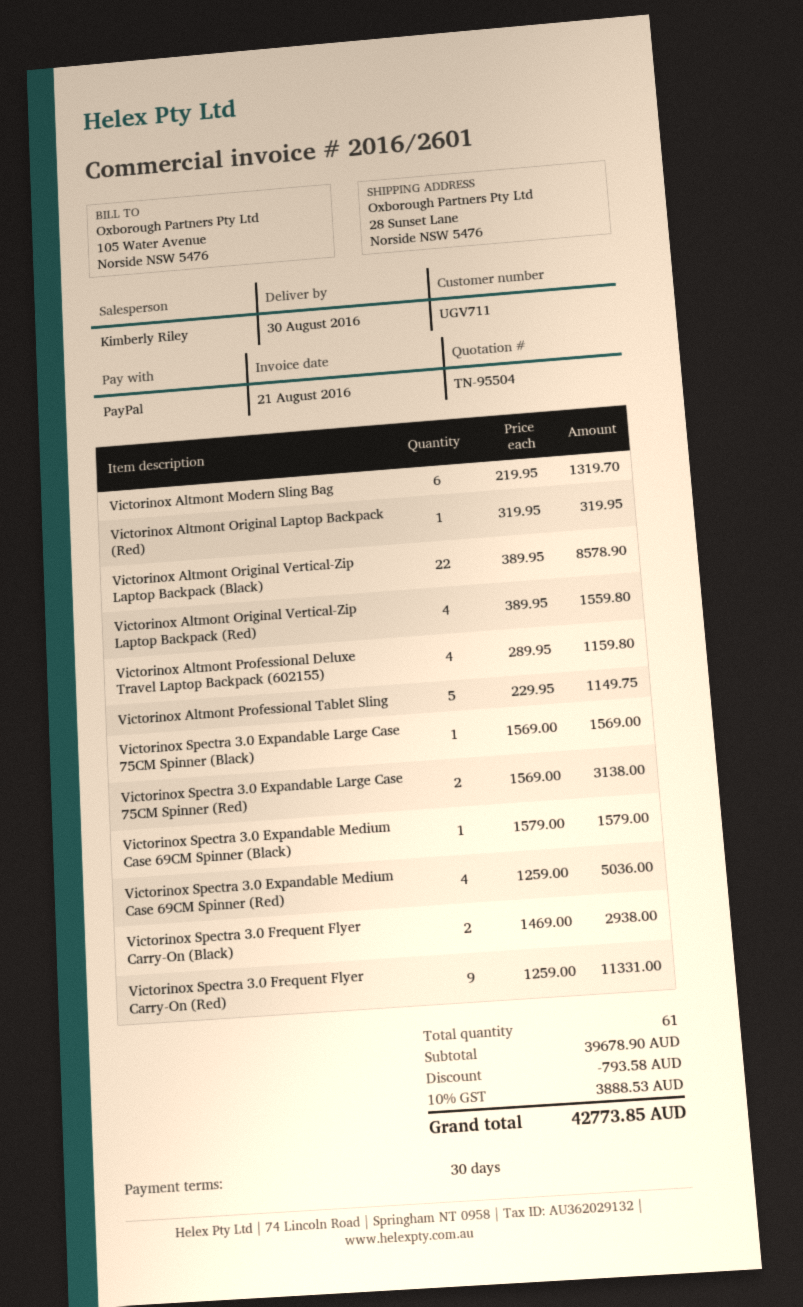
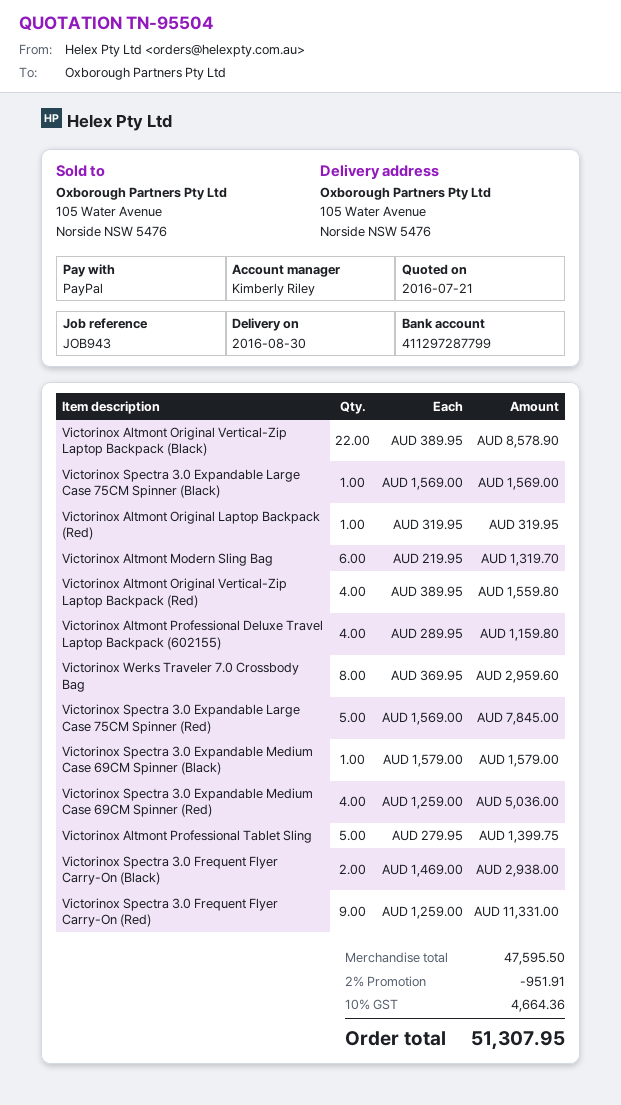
ship to: 28 Sunset Lane, Norside NSW 5476 -> 105 Water Avenue, Norside NSW 5476
Victorinox Altmont Professional Tablet Sling: 5 x 229.95 = 1149.75 -> 5 x 279.95 = 1399.75
Victorinox Spectra 3.0 Expandable Large Case 75CM Spinner (Red): 2 x 1569.00 = 3138.00 -> 5 x 1569.00 = 7845.00
Victorinox Werks Traveler 7.0 Crossbody Bag: none -> 8 x 369.95 = 2959.60
subtotal: 39678.90 -> 47595.50
discount: 793.58 -> 951.91
tax: 10% = 3888.53 -> 10% = 4664.36
total: 42773.85 -> 51307.95

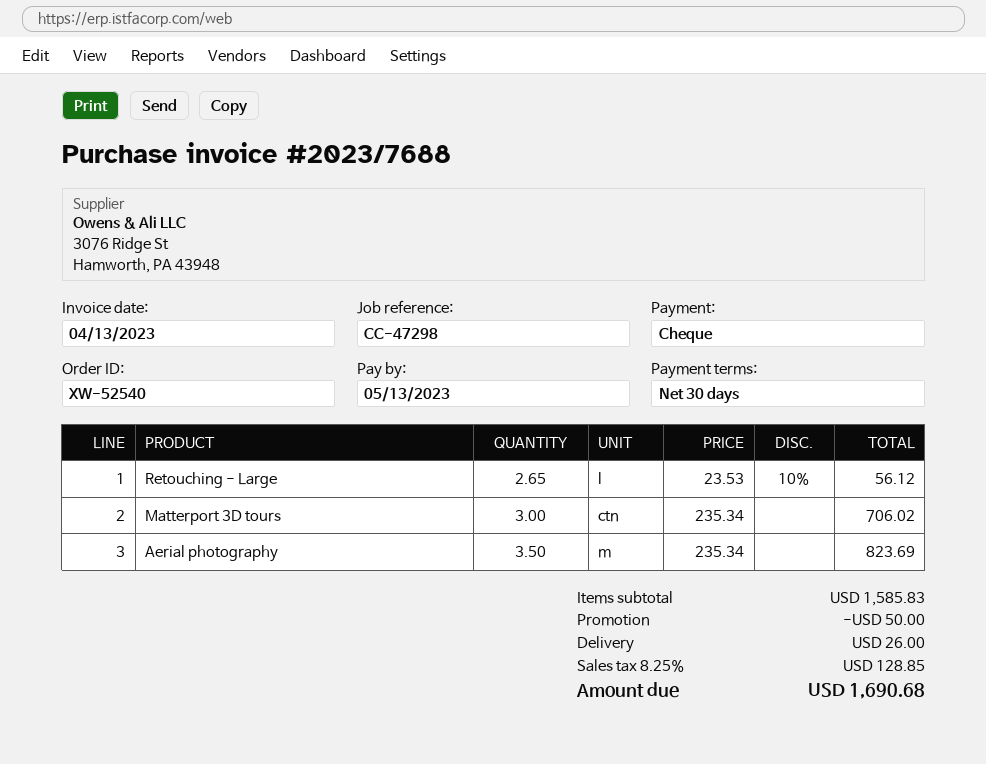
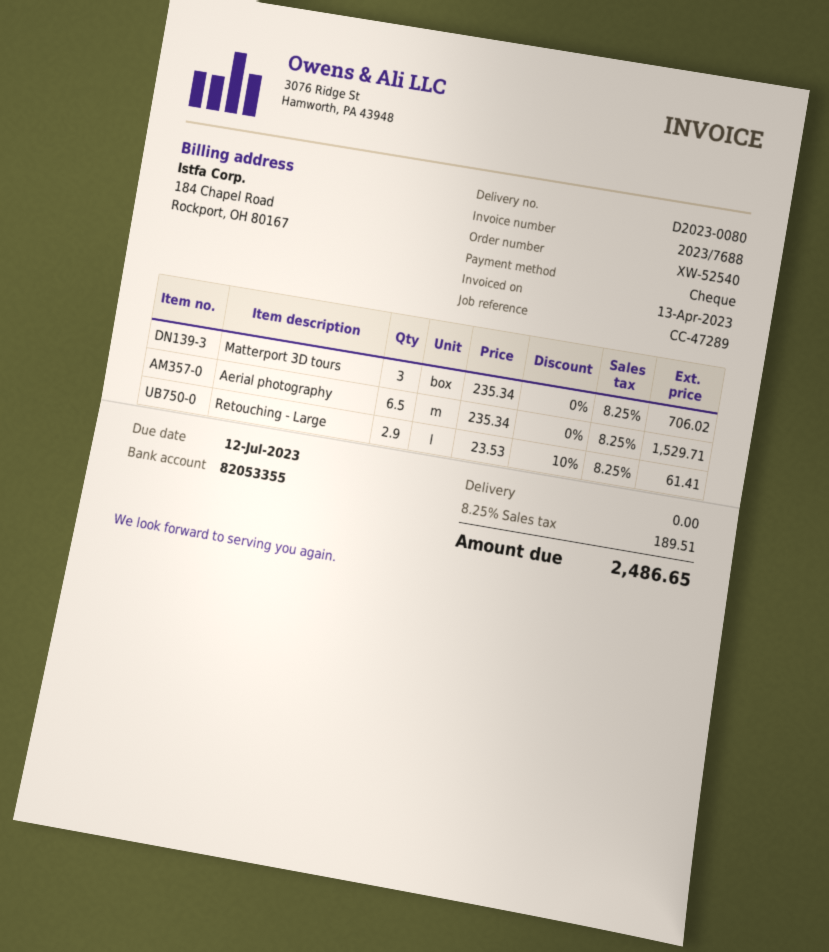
due date: 2023-05-13 -> 2023-07-12
reference: CC-47298 -> CC-47289
Retouching - Large: 2.65 x 23.53 - 10% = 56.12 -> 2.9 x 23.53 - 10% = 61.41
Aerial photography: 3.5 x 235.34 = 823.69 -> 6.5 x 235.34 = 1529.71
discount: 50.00 -> none
shipping: 26.00 -> 0.00
tax: 8.25% = 128.85 -> 8.25% = 189.51
total: 1690.68 -> 2486.65

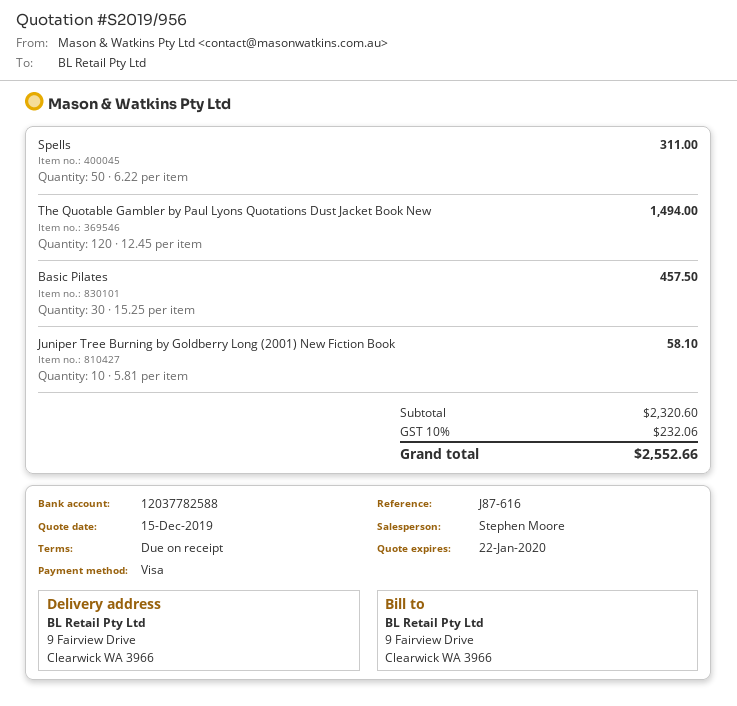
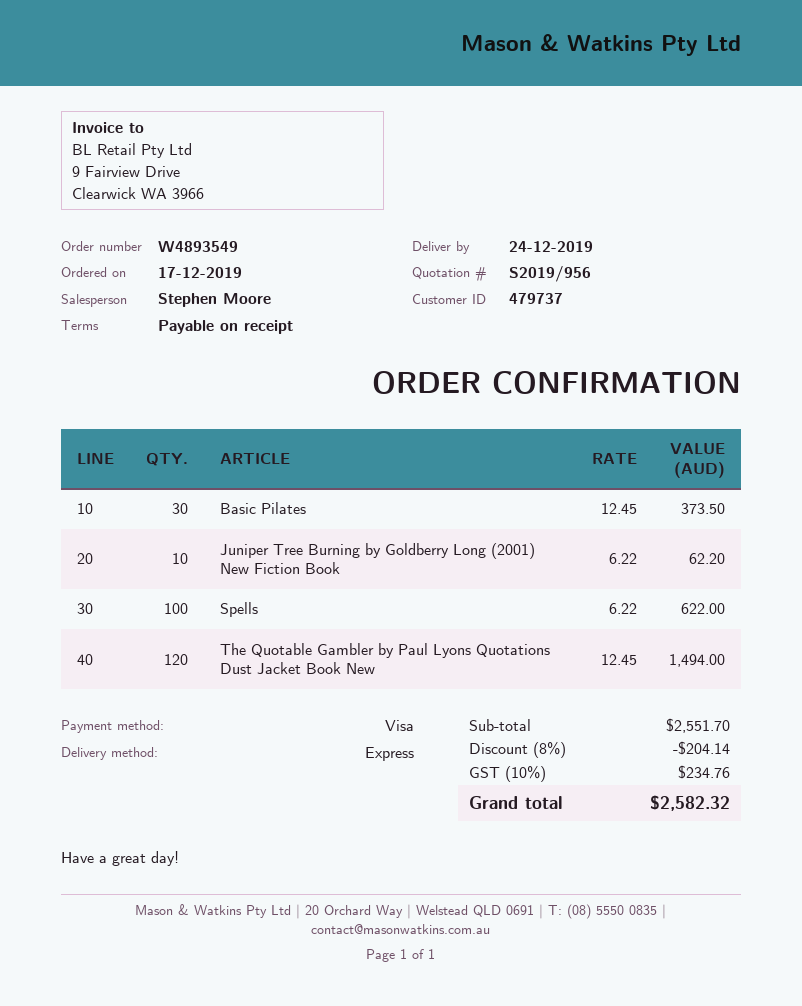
Spells: 50 x 6.22 = 311.00 -> 100 x 6.22 = 622.00
Basic Pilates: 30 x 15.25 = 457.50 -> 30 x 12.45 = 373.50
Juniper Tree Burning by Goldberry Long (2001) New Fiction Book: 10 x 5.81 = 58.10 -> 10 x 6.22 = 62.20
subtotal: 2320.60 -> 2551.70
discount: none -> 8% = 204.14
tax: 10% = 232.06 -> 10% = 234.76
total: 2552.66 -> 2582.32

────

Copy the records exactly; no image should appear in the result.

Answer to this task:
ship to: 28 Sunset Lane, Norside NSW 5476 -> 105 Water Avenue, Norside NSW 5476
Victorinox Altmont Professional Tablet Sling: 5 x 229.95 = 1149.75 -> 5 x 279.95 = 1399.75
Victorinox Spectra 3.0 Expandable Large Case 75CM Spinner (Red): 2 x 1569.00 = 3138.00 -> 5 x 1569.00 = 7845.00
Victorinox Werks Traveler 7.0 Crossbody Bag: none -> 8 x 369.95 = 2959.60
subtotal: 39678.90 -> 47595.50
discount: 793.58 -> 951.91
tax: 10% = 3888.53 -> 10% = 4664.36
total: 42773.85 -> 51307.95

due date: 2023-05-13 -> 2023-07-12
reference: CC-47298 -> CC-47289
Retouching - Large: 2.65 x 23.53 - 10% = 56.12 -> 2.9 x 23.53 - 10% = 61.41
Aerial photography: 3.5 x 235.34 = 823.69 -> 6.5 x 235.34 = 1529.71
discount: 50.00 -> none
shipping: 26.00 -> 0.00
tax: 8.25% = 128.85 -> 8.25% = 189.51
total: 1690.68 -> 2486.65

Spells: 50 x 6.22 = 311.00 -> 100 x 6.22 = 622.00
Basic Pilates: 30 x 15.25 = 457.50 -> 30 x 12.45 = 373.50
Juniper Tree Burning by Goldberry Long (2001) New Fiction Book: 10 x 5.81 = 58.10 -> 10 x 6.22 = 62.20
subtotal: 2320.60 -> 2551.70
discount: none -> 8% = 204.14
tax: 10% = 232.06 -> 10% = 234.76
total: 2552.66 -> 2582.32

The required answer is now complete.